### GOAL OF THE EXERCISE:
All lines in the listing below that hold the string "used" are to be tallied, with only the total reported.

### AVAILABLE RECORDS:
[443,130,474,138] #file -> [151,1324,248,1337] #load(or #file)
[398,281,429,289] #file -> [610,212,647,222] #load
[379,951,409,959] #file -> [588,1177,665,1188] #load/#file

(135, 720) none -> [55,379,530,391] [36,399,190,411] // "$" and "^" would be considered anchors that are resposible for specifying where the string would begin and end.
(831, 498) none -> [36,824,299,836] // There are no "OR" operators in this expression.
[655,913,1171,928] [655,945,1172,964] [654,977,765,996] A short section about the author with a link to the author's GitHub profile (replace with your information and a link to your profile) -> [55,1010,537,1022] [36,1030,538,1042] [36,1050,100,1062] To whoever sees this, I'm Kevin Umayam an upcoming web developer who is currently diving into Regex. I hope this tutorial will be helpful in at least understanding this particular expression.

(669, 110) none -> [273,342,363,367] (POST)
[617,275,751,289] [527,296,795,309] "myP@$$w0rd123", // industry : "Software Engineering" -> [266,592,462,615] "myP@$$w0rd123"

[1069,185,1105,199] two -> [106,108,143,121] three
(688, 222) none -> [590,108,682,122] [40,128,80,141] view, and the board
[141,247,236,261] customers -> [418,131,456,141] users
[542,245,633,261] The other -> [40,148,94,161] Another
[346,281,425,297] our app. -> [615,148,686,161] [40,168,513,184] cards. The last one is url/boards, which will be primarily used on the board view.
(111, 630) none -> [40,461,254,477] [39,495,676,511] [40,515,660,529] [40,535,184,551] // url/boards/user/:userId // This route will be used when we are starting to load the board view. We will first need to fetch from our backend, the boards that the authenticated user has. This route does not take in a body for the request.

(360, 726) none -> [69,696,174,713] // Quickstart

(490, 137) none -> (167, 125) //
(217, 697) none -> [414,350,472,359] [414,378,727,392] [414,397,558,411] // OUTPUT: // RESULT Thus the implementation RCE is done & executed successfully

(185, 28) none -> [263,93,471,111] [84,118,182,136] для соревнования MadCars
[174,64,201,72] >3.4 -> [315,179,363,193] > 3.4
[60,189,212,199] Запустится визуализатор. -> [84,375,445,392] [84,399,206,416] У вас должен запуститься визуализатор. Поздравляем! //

### ANSWER TO THIS PROBLEM:
2